In der formalen Sprache der Algorithmen fallen Syntax und Semantik ineinander. Es gibt im Gegensatz zu den Sprachen des Menschen keine Interpretationsspielräume. Gibt es eine Wunschvorstellung, eine Tendenz, dass die menschliche Sprache und das Denken “maschineller“ werden und ein maschineller Code prozessiere?
Assoziiert mit dem Wunsch nach “fehlerfreier“, moralisch einwandfreier Existenz, stets “gehaltvoll“ mit Sinn und Zweck, aber jenseits der Metaphysik?
Werden wir maschinell, im Denken und Handeln, verrückt, verrückter? Wenn man “wahr” und “falsch” für technisch “wahr” und “falsch”, also für “ein” und “aus” setzt, dann ist das Wort “wahr” in diesem Sinne logisch “wahr“, wenn es
aufleuchtet und “falsch“, wenn es nicht aufleuchtet. Das Wort ’false’ ist technisch gesehen wahr wenn es aufleuchtet.
Ist es aus moralisch-philosophischer Sicht falsch, im Sinne einer eine Lüge, wenn es physisch und technisch “wahr” wird, also leuchtet? Wird es tautologisch wahr? Was ist es? Paradoxie oder quantenphysikalischer Normalzustand? Orakelbedürfnis, Sehnsucht nach dem Ernstfall, Freiheitsverheißung, Verhandlungsbedarf? Die gläsern-transparenten Glasröhren in ihrer chimärenhafte Erscheinung sind auch präsent, wenn sie nicht aufleuchten, visuell und körperlich: Hier kann nicht nicht kommuniziert werden.
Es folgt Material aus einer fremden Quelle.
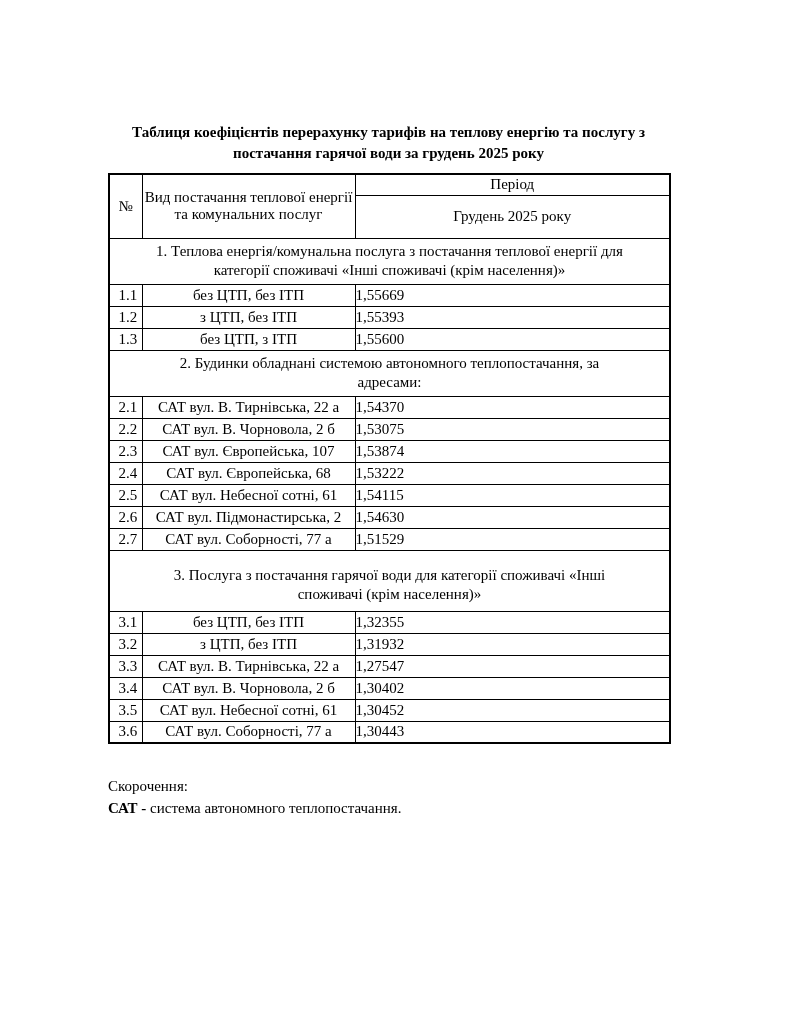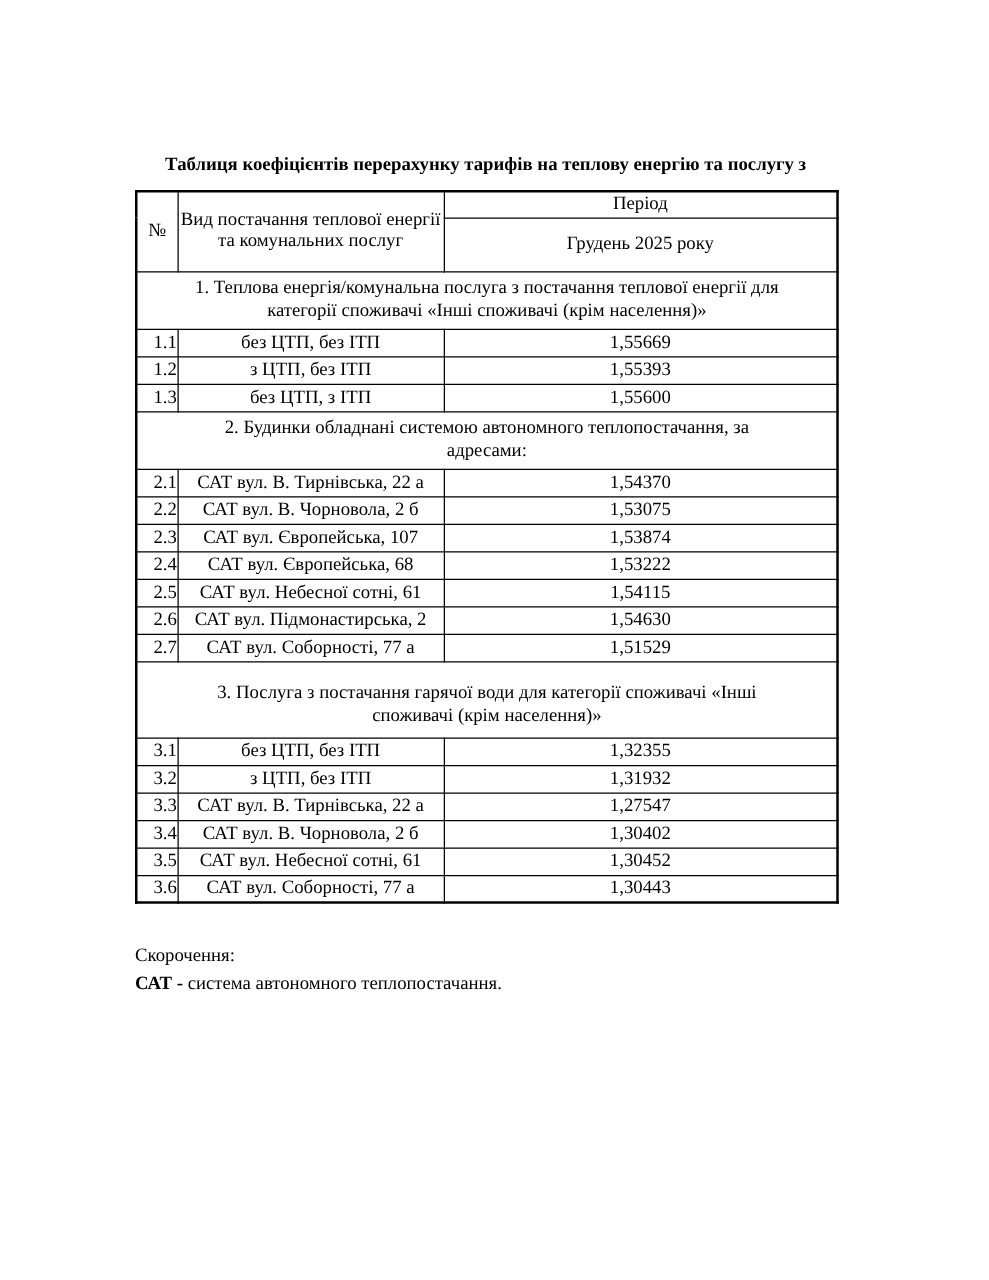"постачання гарячої води за грудень" div { html: none -> <div>постачання гарячої води за грудень 2025 року</div> }
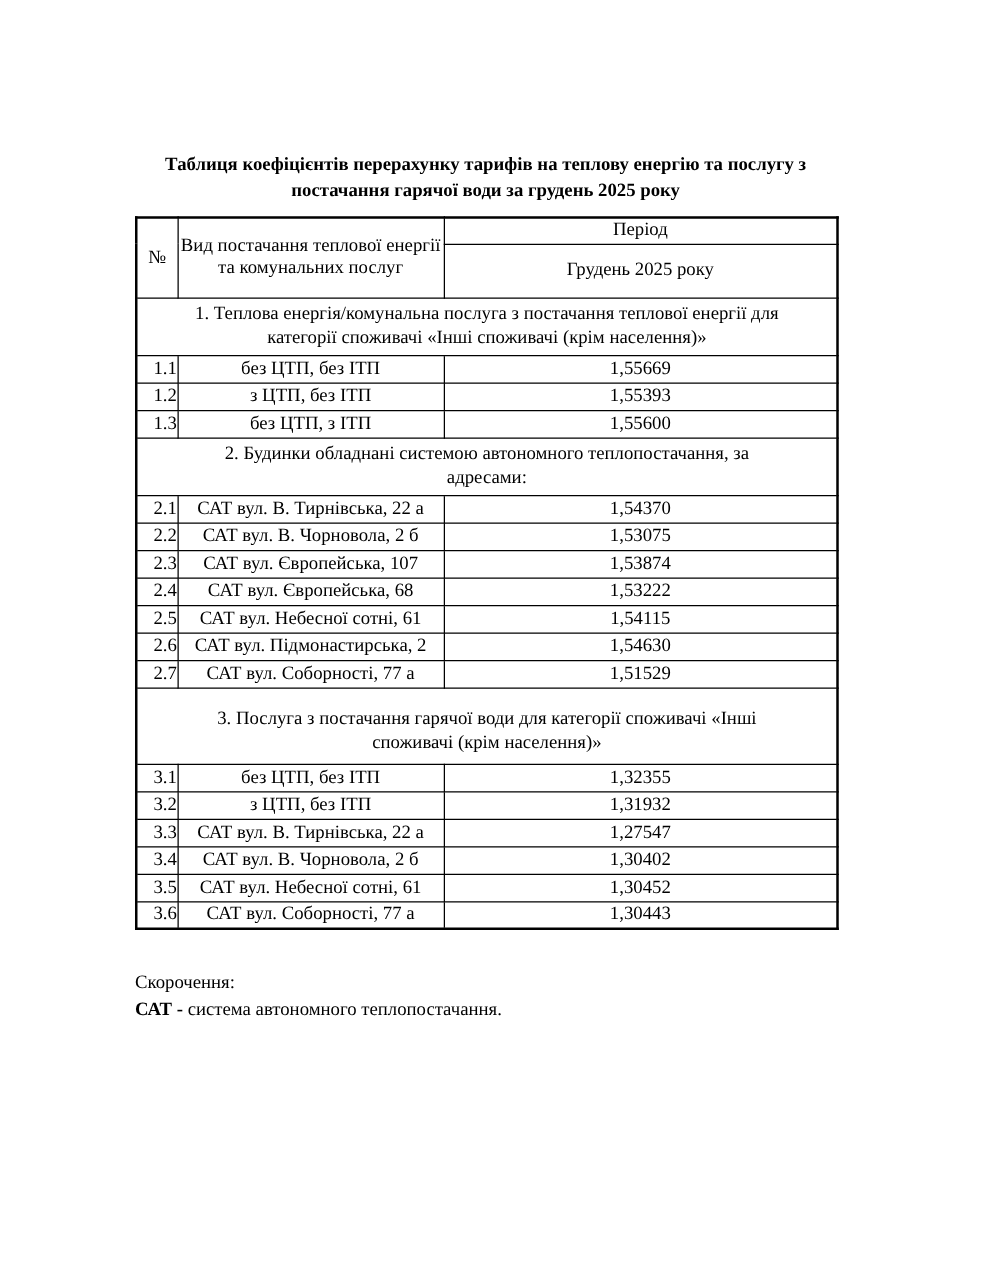"1.1" td.cell-no { text-align: right -> center }
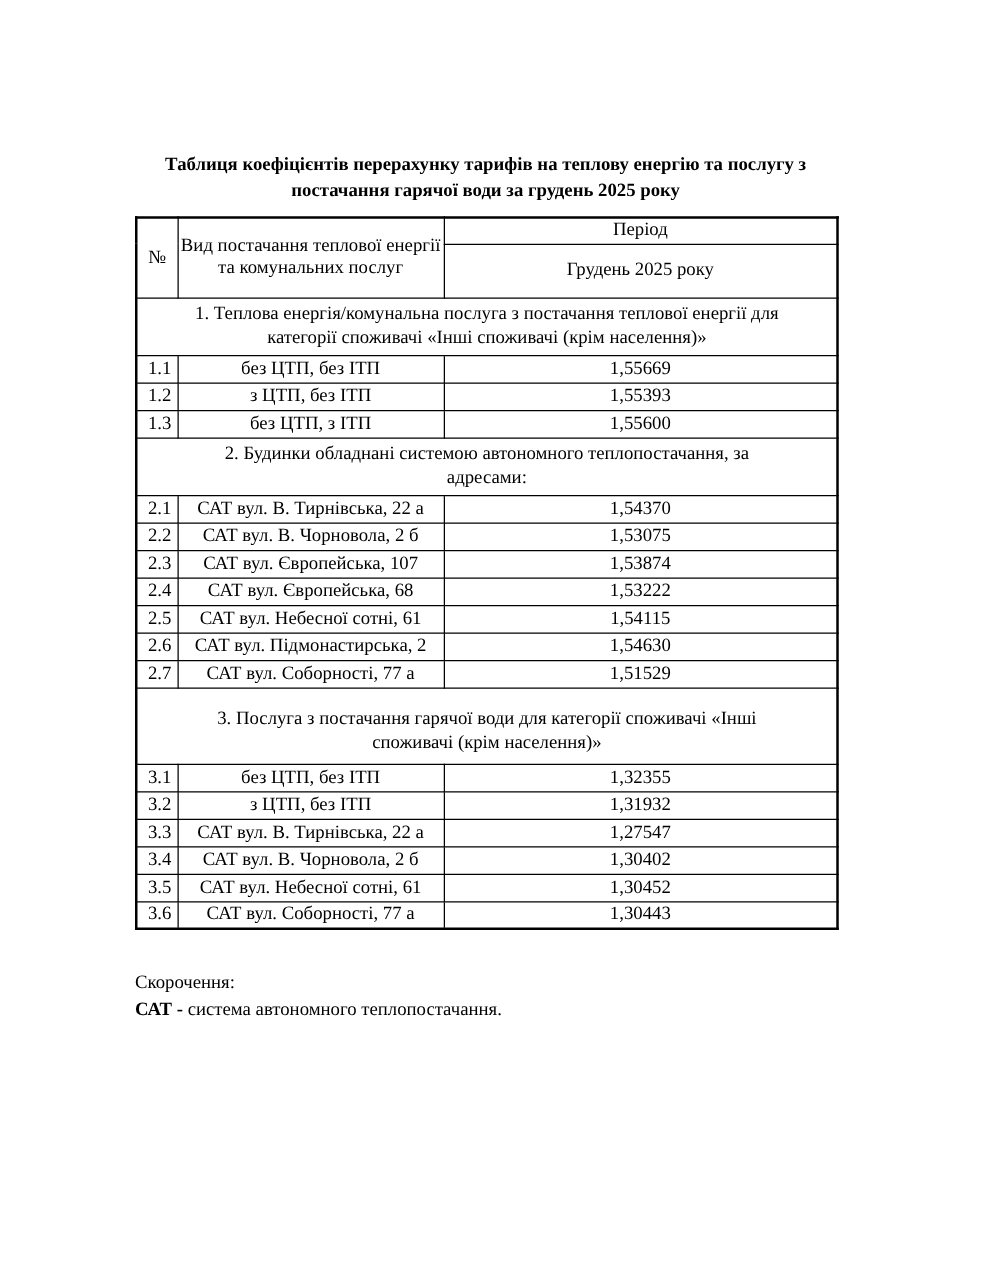"1,55669" td.cell-value { text-align: center -> none }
Der Zustand “aus“ hat kein menschliches Äquivalent, außer dem Tod.

Marcus Steinweg
Facebook-Post vom 08. Februar um 11:43
TRICKY
Das Hell-Dunkel gewisser Texte Blanchots und Becketts läuft nicht auf einen Obskurantismus hinaus. Sowohl der Obskurantismus des Lichts wie der des Dunklen sind suspendiert. Dies gilt es zu verstehen: Die Allianz des Dunklen und Hellen kompliziert das Binaritätsmodell, das zwischen beiden Registern zu unterscheiden erlaubt. Sie kompliziert noch die Metaphysik der Graustufen und Zwischentöne. Alles findet im Medium einer Klarheit statt, die sich dieser Metaphysik wie dem Binaritätsmodell entzieht. Klarheit, die nicht ohne Unklarheit, Transparenz, die nicht ohne Intransparenz auskommt. Oft erweist sich der Tag als tiefe Nacht und umgekehrt. Und doch handelt es sich nie um eine Täuschung. Der Wahnsinn der Hell-Dunkel-Zone besteht in der Unmöglichkeit, in ihr zu irren. Alles, was ist und passiert, geschieht unterm gleißenden Licht einer Sonne, deren Unerbittlichkeit das Subjekt leicht in die Umnachtung treibt. Pierre Klossowski betreffend, spricht Blanchot einmal vom „Licht, das die Dunkelheit bewahrt und sich selbst vor allem äußeren Glanz bewahrt.“ Ontologisches Licht oder Feuer, das die Augen des Subjekts blendet, während es dessen Sehkraft stärkt. So tricky ist die Situation!